My college roommate, Jeff, married into an old New England family that has a beautiful cabin on a lake up in Maine. When I used to live in Boston, and occasionally still if I am just the right amount of shameless, I was able to wrangle myself an invitation to stay there for a night or two. 

It’s a gorgeous place up on Belgrade Lakes region – if you think On Golden Pond, you’re not too far off. If you’re younger than 50, replace On Golden Pond with, I don’t know… I am over 50. Just picture a cabin on a lake, preferably not from a horror movie.
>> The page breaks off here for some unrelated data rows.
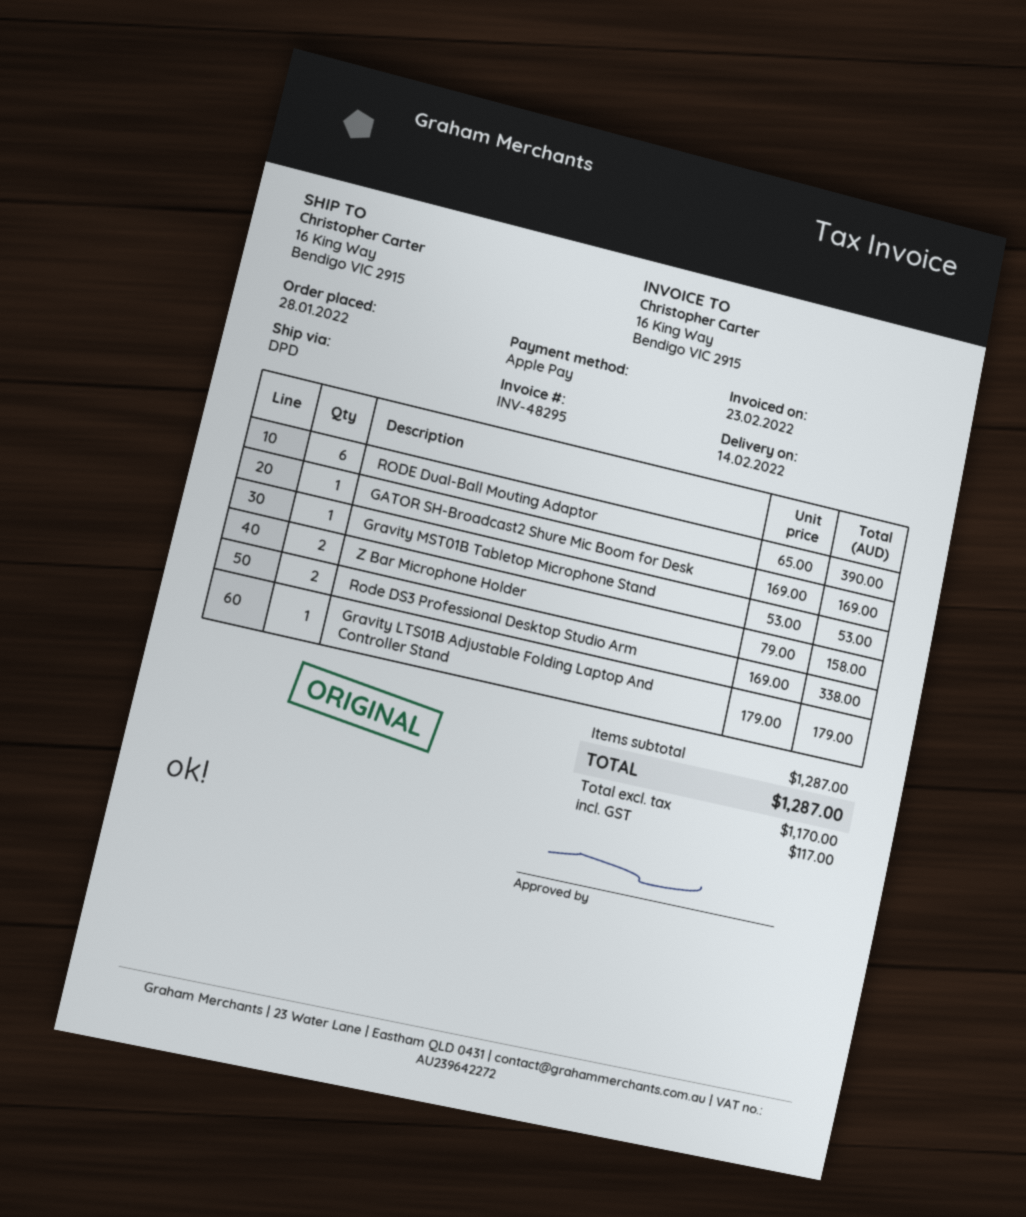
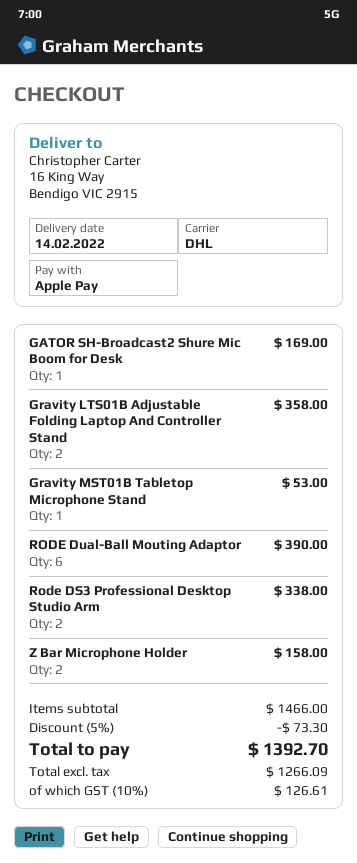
shipping method: DPD -> DHL
Gravity LTS01B Adjustable Folding Laptop And Controller Stand: 1 for 179.00 -> 2 for 358.00
subtotal: 1287.00 -> 1466.00
discount: none -> 5% = 73.30
net: 1170.00 -> 1266.09
tax: 117.00 -> 126.61
total: 1287.00 -> 1392.70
Anyway, when I first visited their cabin when I was in law school, it made a huge impression on me and my then classmate, now wife. Not only was the cabin itself lovely and the lakes region just spectacular in the fall, but the family’s gardens were unbelievably picturesque. It looked like something from an arboretum or a botanical garden: everything was labeled with the name of the plant, and every planting was perfectly adapted to the soil and light, so it was all just… perfect.

My wife and I – neither of whom have ever been accused of having a green thumb – and were just amazed at the beautiful gardens. We thought, if we ever own a house with a yard, we’d like the yard to look just like that. 
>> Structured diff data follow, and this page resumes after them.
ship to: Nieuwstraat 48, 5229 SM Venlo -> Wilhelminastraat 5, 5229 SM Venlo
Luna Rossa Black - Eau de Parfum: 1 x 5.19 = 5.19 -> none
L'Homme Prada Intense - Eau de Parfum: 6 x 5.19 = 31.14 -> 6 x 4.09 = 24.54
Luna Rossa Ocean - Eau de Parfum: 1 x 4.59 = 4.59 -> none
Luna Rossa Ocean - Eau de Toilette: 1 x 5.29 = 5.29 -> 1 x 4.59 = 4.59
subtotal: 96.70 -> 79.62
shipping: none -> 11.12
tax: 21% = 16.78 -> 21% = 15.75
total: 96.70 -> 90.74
Well, flash forward through 25+ years of marriage and we’ve owned several houses with yards - in the far more favorable growing climate of North Carolina, no less – and not one of them has ever looked anything like that cabin in Maine.

We tried hard. I was a landscaper in college during the summers and I grew up as unpaid child labor on my parents’ unforgivingly large lot in the Hudson Valley – I kid you not, I went through my parents old photos after my mom died, and roughly 70% of the ones I was in, I was either pushing a lawn mower or shoveling snow, from the time the shovel was bigger than me – so I had some modicum of skills in tending a lawn (though the owner of the landscaping company who I swear, in 4 years never actually learned my name but referred to me only as “big guy”, might take some issue with my characterization of my landscaping skill level).

Yet, our lawn always looked… not bad exactly. More like, meh. Mid. We tried hiring professional landscapers, and nope. Same deal. Meh. Always just a far cry from that cabin in Maine.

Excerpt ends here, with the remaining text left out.